▸ Excerpted records:
▶

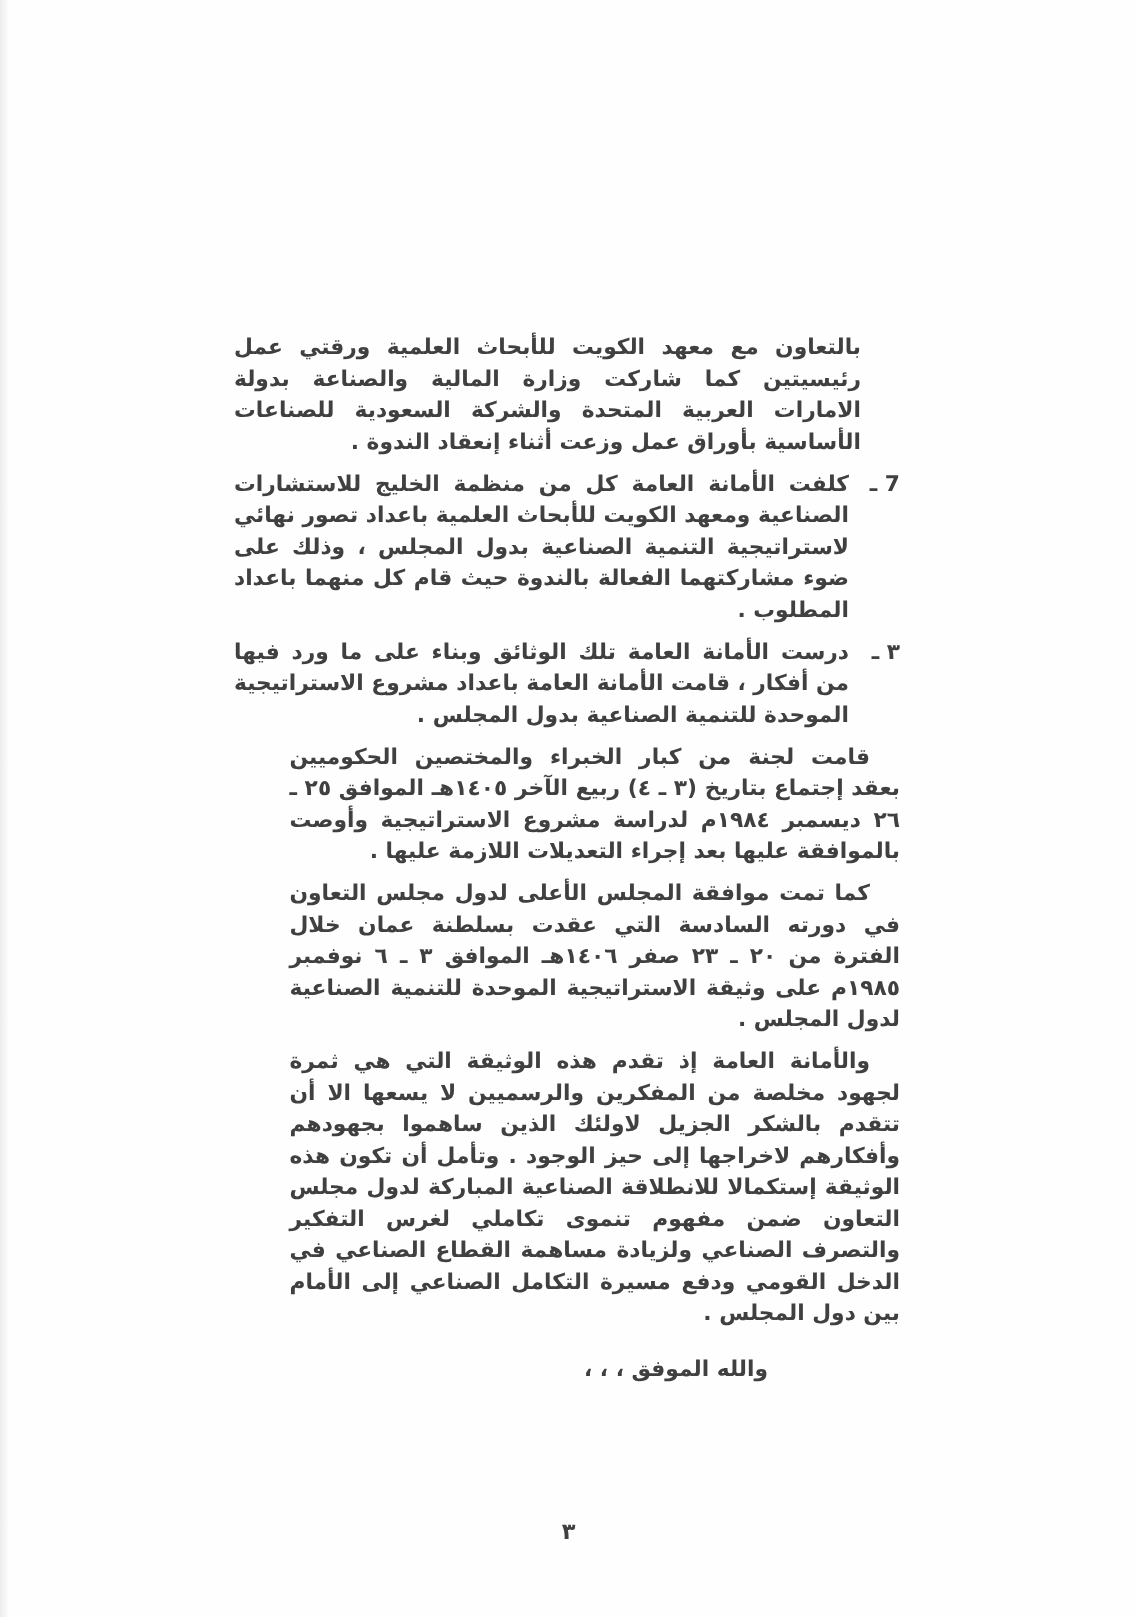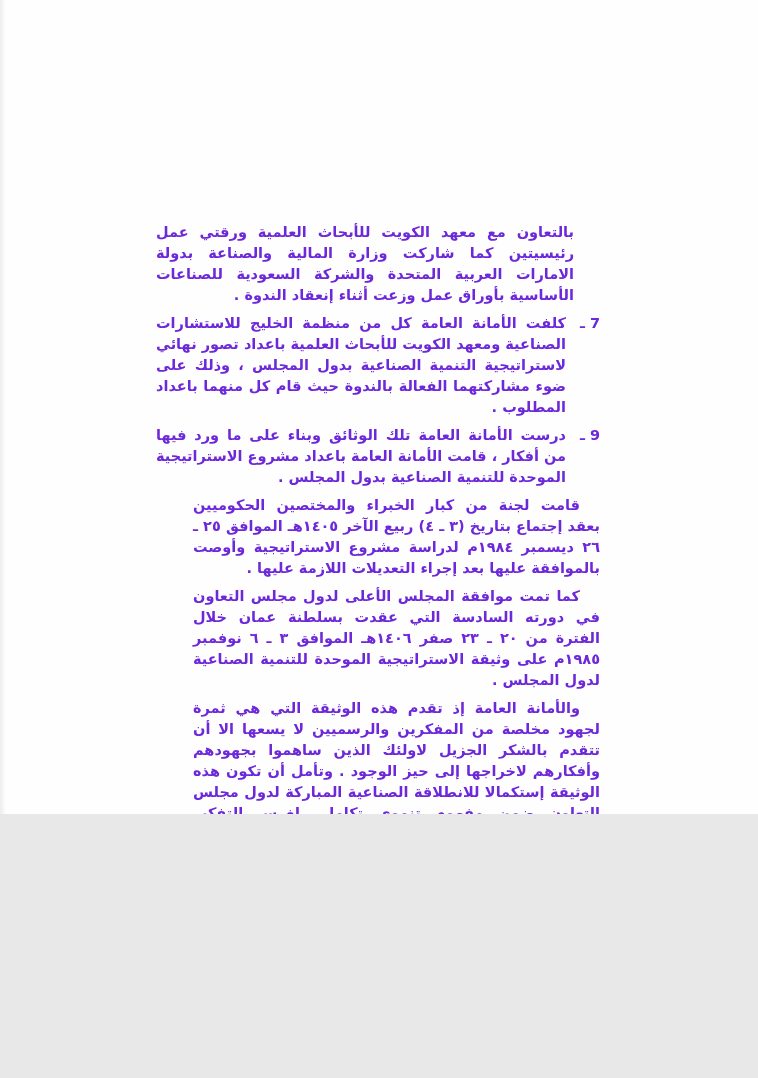--- a/index.html
+++ b/index.html
@@ -10,12 +10,12 @@
   .page {
     position: relative;
     width: 758px;
-    height: 814px;
+    height: 1078px;
     margin: 0 auto;
     background: #fefefe;
     overflow: hidden;
     font-family: "DejaVu Sans", sans-serif;
-    color: #6d28d9;
+    color: #404040;
   }
   .scan-edge {
     position: absolute;

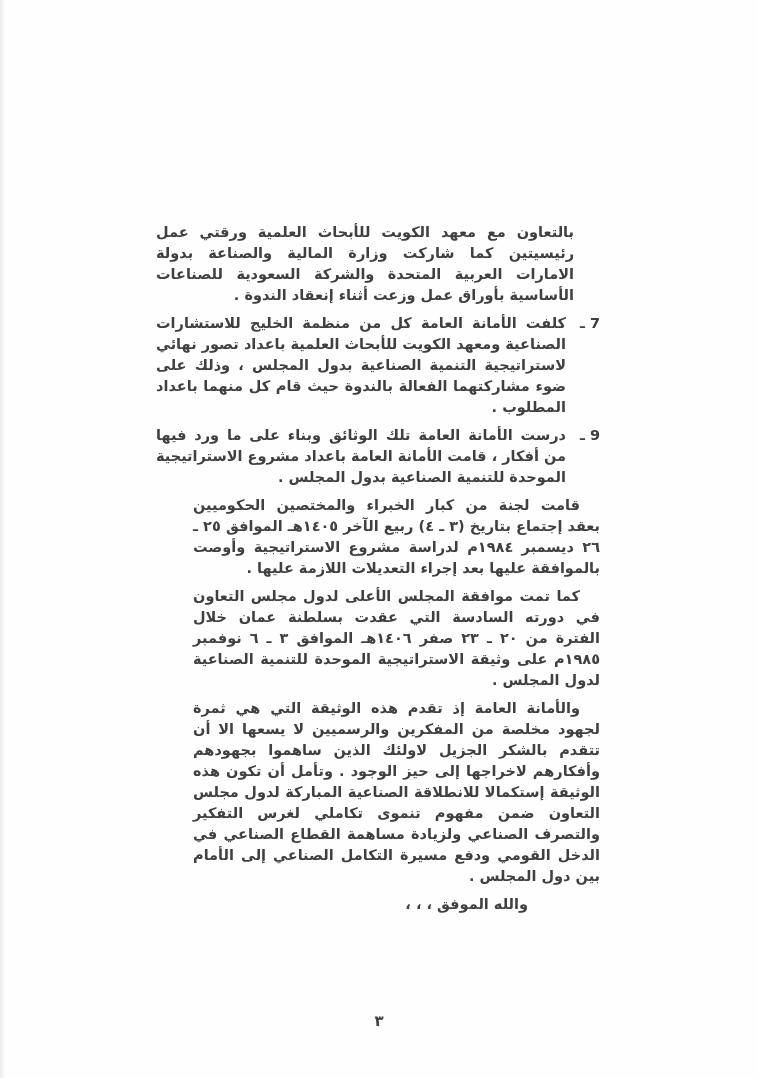--- a/index.html
+++ b/index.html
@@ -90,7 +90,7 @@
     </div>
 
     <div class="item">
-      <span class="marker">9 ـ</span>
+      <span class="marker">٣ ـ</span>
       <span class="item-text">درست الأمانة العامة تلك الوثائق وبناء على ما ورد فيها من أفكار ، قامت الأمانة العامة باعداد مشروع الاستراتيجية الموحدة للتنمية الصناعية بدول المجلس .</span>
     </div>
 

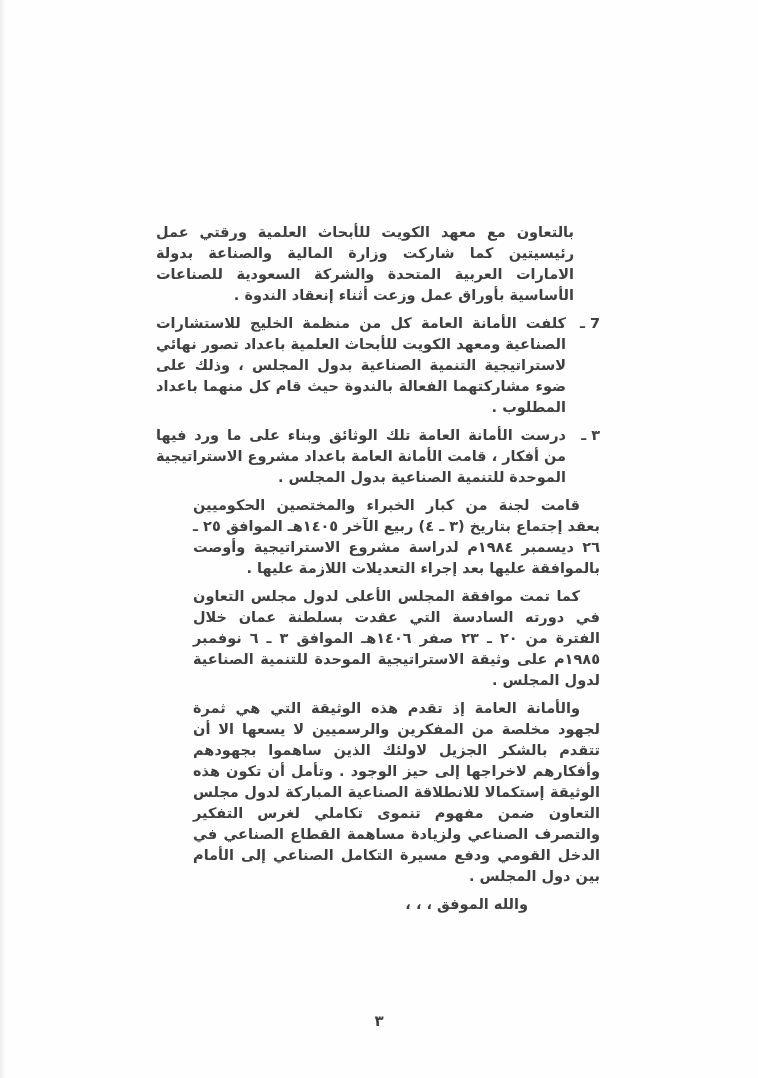--- a/index.html
+++ b/index.html
@@ -60,7 +60,7 @@
   .closing {
     text-align: right;
     padding-right: 72px;
-    margin: 0;
+    margin: 16px;
   }
   .page-number {
     position: absolute;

◀

▸ Problem requirements: Note which lines carry the word "span" in the material, then copy each of them.

▸ Response:
-      <span class="marker">9 ـ</span>
+      <span class="marker">٣ ـ</span>
       <span class="item-text">درست الأمانة العامة تلك الوثائق وبناء على ما ورد فيها من أفكار ، قامت الأمانة العامة باعداد مشروع الاستراتيجية الموحدة للتنمية الصناعية بدول المجلس .</span>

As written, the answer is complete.